Dernière présentation, celle de Elena Bertuzzi, italienne francophone et universitaire qui ne manque pas d'humour et sait mener son affaire. Elle expose les principes de Laban sur le positionnement du poids du corps. La pensée Laban est fort différente. En fait, elle apparaîtrait bien complémentaire, et la question qui me taraudait a été posée plus tard par ma voisine : en fait, Laban n'est-il pas une vue de dessus là où Benesh est une vue de face ? Étrangement, pas grand monde ne s'était posé la question, qui a même carrément surpris. Une vidéo nous est montrée, où une chorégraphie a été à la fois transmise par la notation pure et oralement à différents danseurs, en plus du créateur de la pièce, les séquences étant mises en parallèle : on n'arrive pas à distinguer vraiment qui est qui et a travaillé avec quoi. CQFD.

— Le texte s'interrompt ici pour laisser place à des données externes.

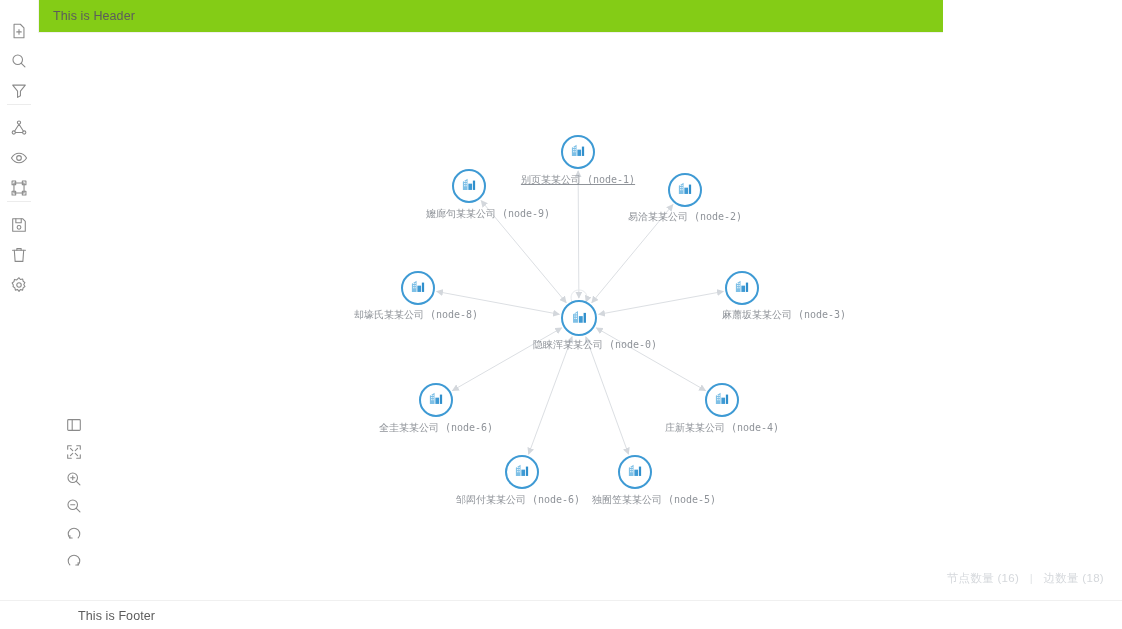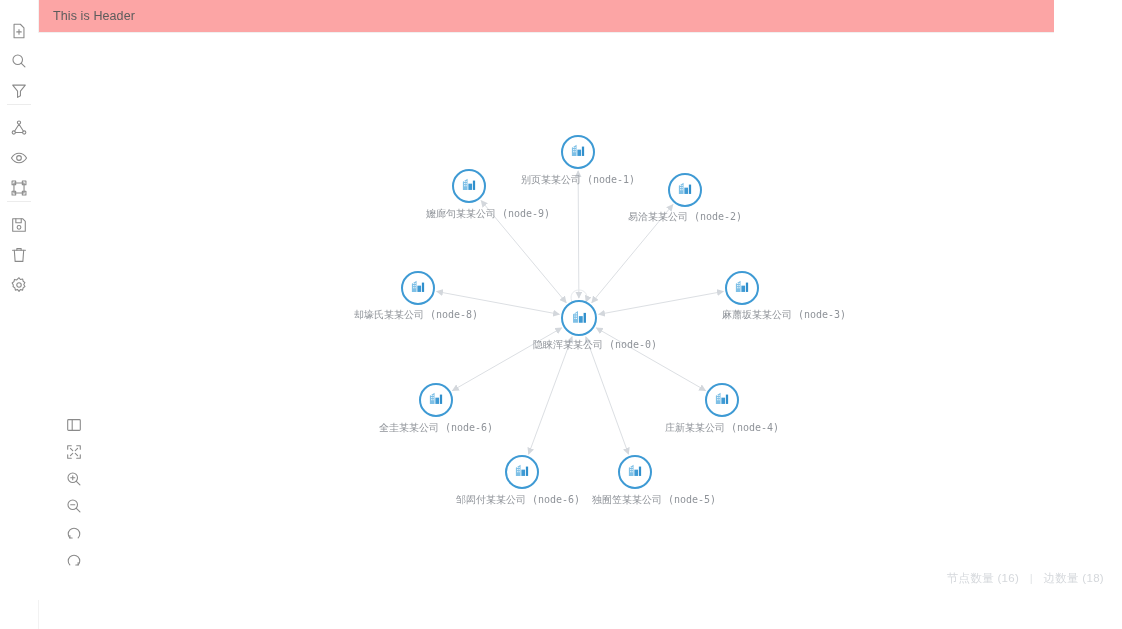--- a/index.html
+++ b/index.html
@@ -13,24 +13,24 @@
     width: 1122px;
     height: 629px;
     overflow: hidden;
     background: #ffffff;
   }
 
   
   .header {
     position: absolute;
     left: 0; top: 0;
-    width: 1054px;
+    width: 943px;
     height: 33px;
     box-sizing: border-box;
-    background: #fca5a5;
+    background: #84cc16;
     border-bottom: 1px solid #f0f0f0;
   }
   .header-title {
     position: absolute;
     left: 53px;
     top: 9px;
     font-size: 12.5px;
     color: #5c5c5c;
     letter-spacing: .1px;
   }
@@ -260,21 +260,21 @@
     <path fill="#3e9ad4" d="M9.3 9.6 L13.4 9.6 L13.4 16.6 L9.3 16.6 Z"></path>
     <path fill="#2f8fcc" d="M14.3 6.2 L16.8 6.2 L16.8 16.6 L14.3 16.6 Z"></path>
     <rect fill="#ffffff" x="4.6" y="6.6" width="1.1" height="1.1"></rect>
     <rect fill="#ffffff" x="6.3" y="6.6" width="1.1" height="1.1"></rect>
     <rect fill="#ffffff" x="4.6" y="9" width="1.1" height="1.1"></rect>
     <rect fill="#ffffff" x="6.3" y="9" width="1.1" height="1.1"></rect>
     <rect fill="#ffffff" x="4.6" y="11.4" width="1.1" height="1.1"></rect>
     <rect fill="#ffffff" x="6.3" y="11.4" width="1.1" height="1.1"></rect>
   </svg></span>
         </div>
-        <div class="node-label" style="left: 540px; top: 140px; color: rgb(143, 147, 153);">别页某某公司 (node-1)</div>
+        <div class="node-label" style="left: 540px; top: 140px; color: rgb(143, 147, 153); text-decoration: underline;">别页某某公司 (node-1)</div>
         <div class="node-circle" style="width: 34px; height: 34px; left: 630px; top: 140px; border-color: rgb(62, 154, 212);">
           <span><svg width="18" height="18" viewBox="0 0 20 20">
     <path fill="#7fc0e6" d="M3.2 7.6 L8.4 4.2 L8.4 16.6 L3.2 16.6 Z"></path>
     <path fill="#3e9ad4" d="M9.3 9.6 L13.4 9.6 L13.4 16.6 L9.3 16.6 Z"></path>
     <path fill="#2f8fcc" d="M14.3 6.2 L16.8 6.2 L16.8 16.6 L14.3 16.6 Z"></path>
     <rect fill="#ffffff" x="4.6" y="6.6" width="1.1" height="1.1"></rect>
     <rect fill="#ffffff" x="6.3" y="6.6" width="1.1" height="1.1"></rect>
     <rect fill="#ffffff" x="4.6" y="9" width="1.1" height="1.1"></rect>
     <rect fill="#ffffff" x="6.3" y="9" width="1.1" height="1.1"></rect>
     <rect fill="#ffffff" x="4.6" y="11.4" width="1.1" height="1.1"></rect>
@@ -421,14 +421,17 @@
         </svg>
       </div>
     </div>
 
   <div class="stats">
     <span>节点数量 (16)</span>
     <span class="divider">|</span>
     <span>边数量 (18)</span>
   </div>
 
+  <div class="footer">
+    <div class="footer-title">This is Footer</div>
+  </div>
 
 </div>
 
 </body></html>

Je vois beaucoup d'application à ces notations. Pour le moment, Benesh a été adapté par des étudiant(e)s à un certain nombre de disciplines un peu distantes de la danse, comme le trapèze. Mais bon sang, l'animation 3D, la robotique ! (une autre voit l'architecture et la scéno : pourquoi pas, mais ça reste artistique) Décrire le mouvement est extrêmement complexe (ne serait-ce que la marche !) : on tient là des notateurs entrainés à comprendre, déchiffrer et noter le corps (compter dans les quatre ans pour maîtriser UNE notation : lorsque Anne Abeille a dit s'être penché pendant un an sur Laban, Jacqueline à côté a un peu ri tellement c'est pas assez pour commencer), donc une expertise forte (et rare : très peu de notateurs sont formés). Une fois noté, ces personnes sont aussi capables de traduire dans l'autre sens, mais cette étape de traduction, à mon sens, peut aussi être automatisée, par une traduction informatique : il suffit de sortir la sémantique du code de la notation. Cependant, il y a beaucoup de "zigouigouis" autour des "partitions" : les petits traits indiquent les mouvements, en fait. À ce niveau, Eliane Mirzabekiantz m'assure qu'elle peut utiliser déjà l'informatique... via un logiciel de dessin. Or, les développements devraient se porter sur un outil qui permette de sémantiser les entrées, directement (en XML par exemple, selon un langage reprenant les différentes rotations d'axe du corps). Énormément de choses à tirer en terme de valeur, mais manifestement, pire que de ne l'avoir jamais vu : ne pas même arriver à entrevoir l'énorme potentiel quand l'expose. Drame des mondes clos : pourtant, personne n'est prophète en son pays.